Dienstag, 29. Juli 2014

Gruezi, Geri!

http://www.jakobsweg.ch/
Feldkirch (A) - Wattwil (CH)
Am 23. Tag (heute) wird Geri auf seinem langen Pilgerweg von Stockerau nach Santiago Österreich verlassenund hat nach ein bisschen Lichtenstein schon das dritte von nur fünf zu durchpilgernden Ländern erreicht. Also ist Santiago nur mehr eine Frage der Zeit...

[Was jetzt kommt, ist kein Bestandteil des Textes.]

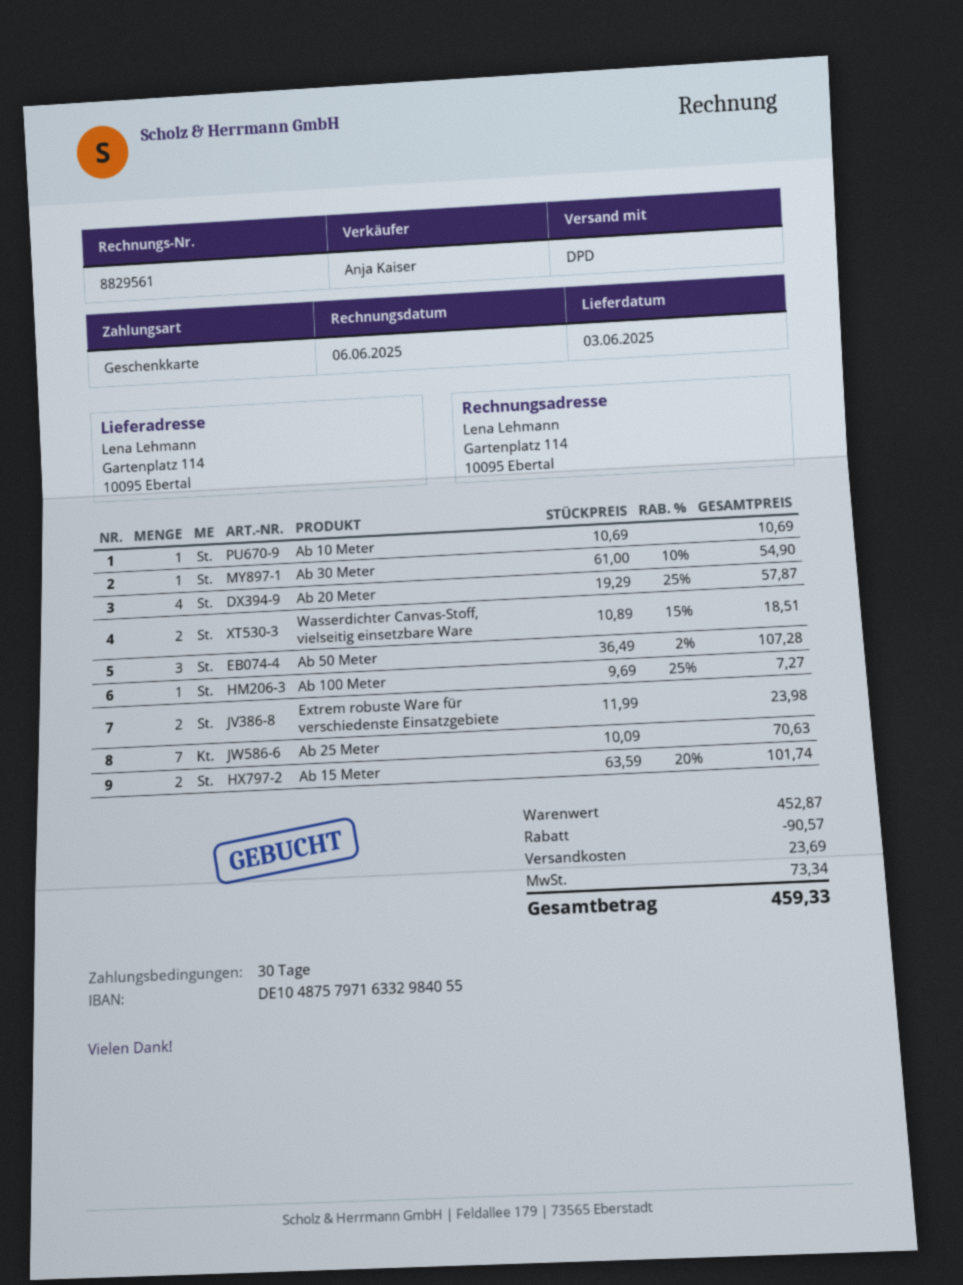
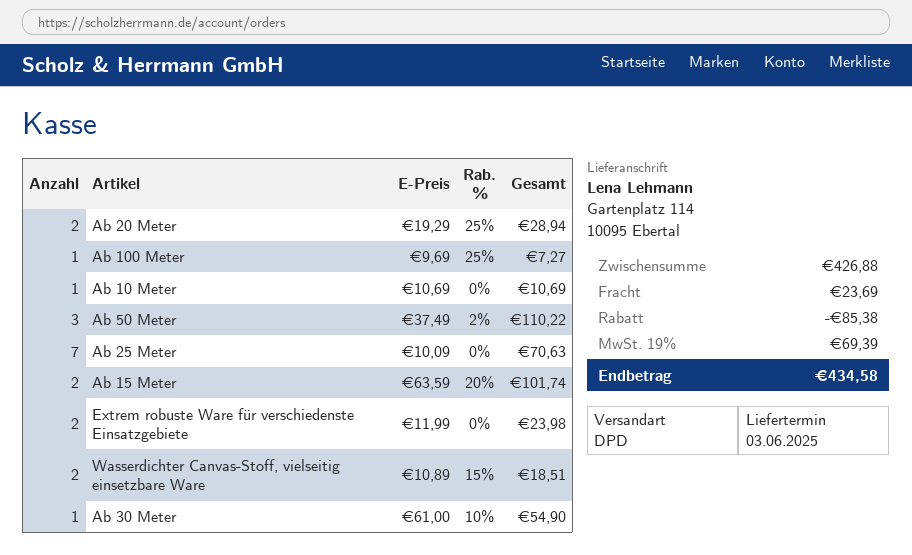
Ab 20 Meter: 4 x 19.29 - 25% = 57.87 -> 2 x 19.29 - 25% = 28.94
Ab 50 Meter: 3 x 36.49 - 2% = 107.28 -> 3 x 37.49 - 2% = 110.22
subtotal: 452.87 -> 426.88
discount: 90.57 -> 85.38
tax: 73.34 -> 69.39
total: 459.33 -> 434.58

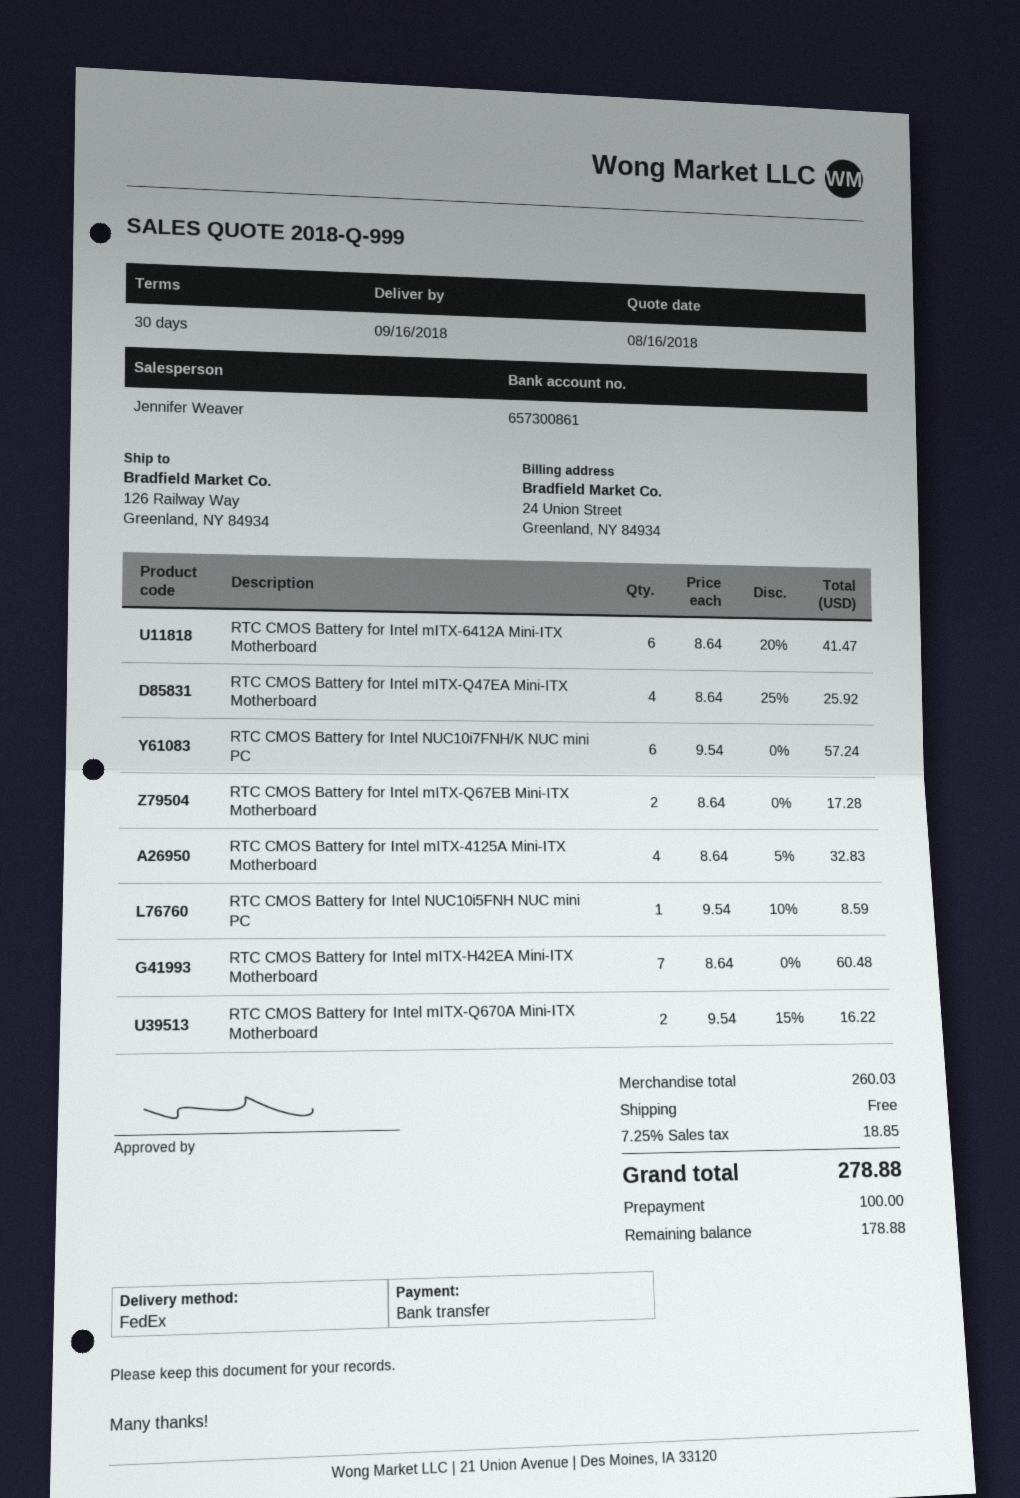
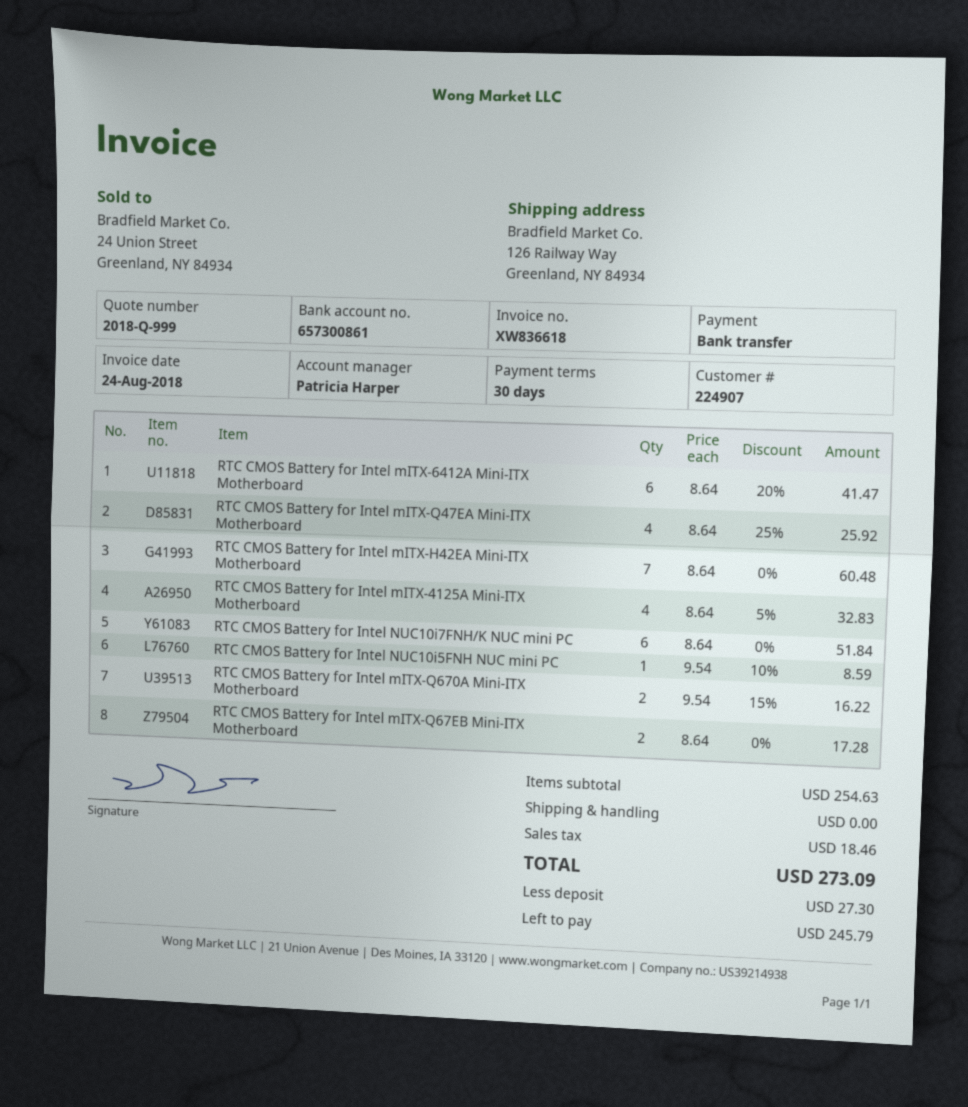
sales rep: Jennifer Weaver -> Patricia Harper
RTC CMOS Battery for Intel NUC10i7FNH/K NUC mini PC: 6 x 9.54 = 57.24 -> 6 x 8.64 = 51.84
subtotal: 260.03 -> 254.63
tax: 18.85 -> 18.46
total: 278.88 -> 273.09
deposit: 100.00 -> 27.30
balance: 178.88 -> 245.79

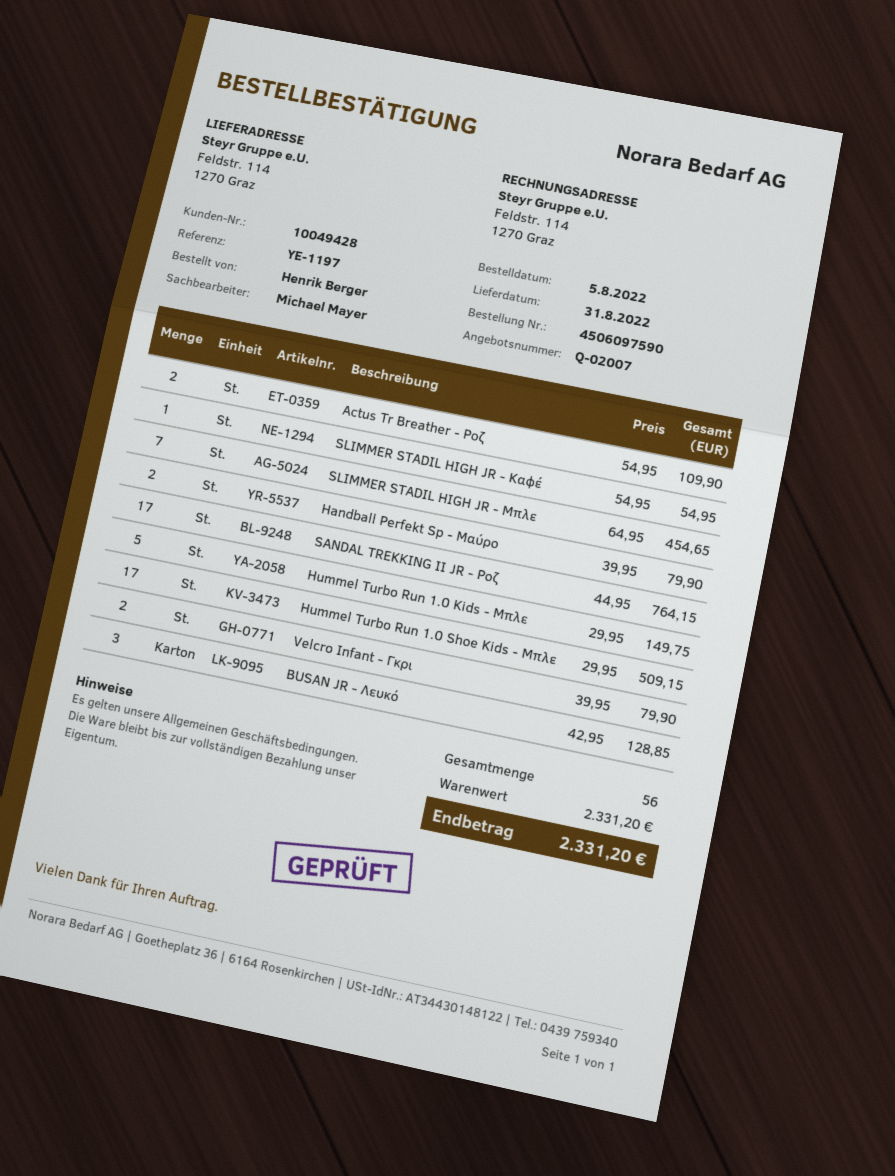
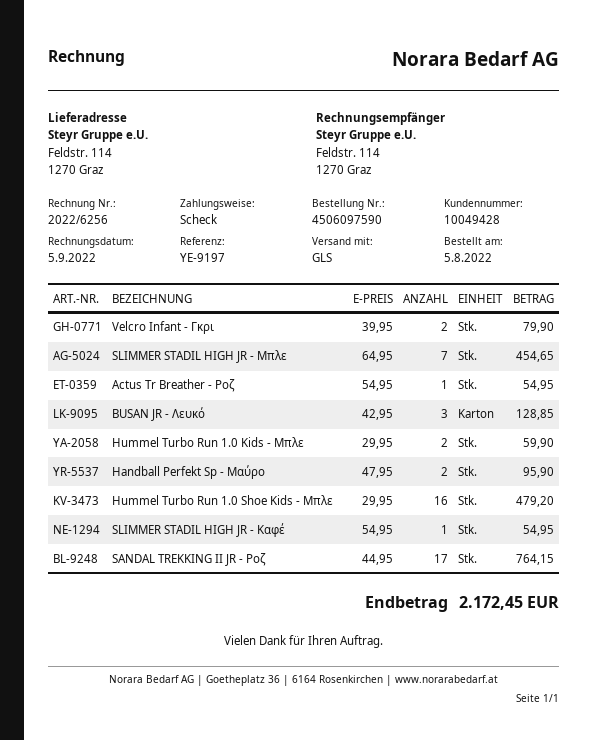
reference: YE-1197 -> YE-9197
Actus Tr Breather - Ροζ: 2 x 54.95 = 109.90 -> 1 x 54.95 = 54.95
Handball Perfekt Sp - Μαύρο: 2 x 39.95 = 79.90 -> 2 x 47.95 = 95.90
Hummel Turbo Run 1.0 Kids - Μπλε: 5 x 29.95 = 149.75 -> 2 x 29.95 = 59.90
Hummel Turbo Run 1.0 Shoe Kids - Μπλε: 17 x 29.95 = 509.15 -> 16 x 29.95 = 479.20
total: 2331.20 -> 2172.45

Geri schreibt zum 22. Tag (Montag, 28.7.)
   
"Der Tag begann interessant: Zwei Pilgerinnen waren auch im Quartier und wir genossen gemeinsam das Frühstück. Sie erzählten mir, dass sie etappenweise den österreichischen Teil gehen und im Hospiz am Arlberg übernachten wollten.  Mit Pilgerpass hätte das 30 Euro plus Abendessen und Frühstück gekostet, ohne Pilgerpass 90 Euro ohne Abendessen. Das wäre also nichts für Paul und mich gewesen, denn er hat keinen Pilgerpass (Anm.: seine Tochter Judith und Freund Paul sind ein paar Tage mit Geri gegangen).
Der Tag war zunächst sehr sonnig und so ging ich talwärts, gegen Mittag kamen Wolken auf und gegen Abend wollte ich Quartier machen, um endlich wieder einen trockenen Tag zu erleben, allein ich fand kein Quartier, dann kam der Regen und in Schlins war das einzige Quartier belegt, sie hätten nur im Nachbarort ein Gasthaus gewusst, da hätte ich aber 55 Euro zahlen müssen ...
Also im Regen weiterstapfen.  So bin ich nach Satteins gekommen. Dort war im angegebenen Privatquartier niemand zuhause und so ging ich ins Gasthaus weiter. Dort bekam ich dann doch noch ein Zimmer ....
Dies wird die letzte Nacht in Österreich, morgen verlasse ich über Feldkirch unsere Heimat!"

Hier ist Satteins
Jetzt wird Geri die schwyzerdütsche Sprache erlernen müssen. Hier einige Hinweise für Überlebensnotwendiges aus dem Internet:

Zu den wichtigsten schweizer Wörtern gehören zweifelsohne Beiz und Stange. Wenn du also frisch gezapftes Bier in einem Beisel geniessen möchtest, dann mach dich auf zur nächsten Beiz und bestell eine Stange. Auch beim Essen gibt es einige Feinheiten zu beachten. Im Nüsslisalat (Feldsalat) sind beispielsweise keine Nüsse, Peperoni (Paprika) können bedenkenlos in grossen Mengen verzehrt werden und aus Riebli (Karotten) backen Schweizer feine Kuchen.
Wattwil nach Einsiedeln
Beim Beck (Bäcker) kauft man Gipfeli (Croissants) oder einfach Brötli (Brötchen) und daheim nimmt man ein Mödeli (Stückchen) Anke (Butter) aus dem Kühlschrank. Darüber hinaus gibt es noch Gschwellti (Pellkartoffeln), Rande (Rote Rüben), Mischtchratzerli (Hähnchen) und zum Nachtisch vielleicht ein Glace (Eis). Sofern dann alles auch geschmeckt hat, kannst du auf die Frage der Serviertochter (weibliche Bedienung) 'Isch's guet gsi?' ('Ist es gut gewesen?' im Sinne von 'Hat's geschmeckt?') getrost mit 'ja' antworten.
Mit 'los emoll' wirst du nicht etwa dazu aufgefordert, etwas zu (unter)lassen oder gar zu verlosen, sondern du solltet (zu)hören (losen = hören, zuhören; emoll = einmal). Wirst du hingegen aufgefordert, etwas anzuschauen, heisst es in der Regel 'lueg emoll' (luege = schauen, anschauen). Da kannst du dann doch nur noch stuune (staunen)!


 Alles Gute weiterhin und Gueti Reis!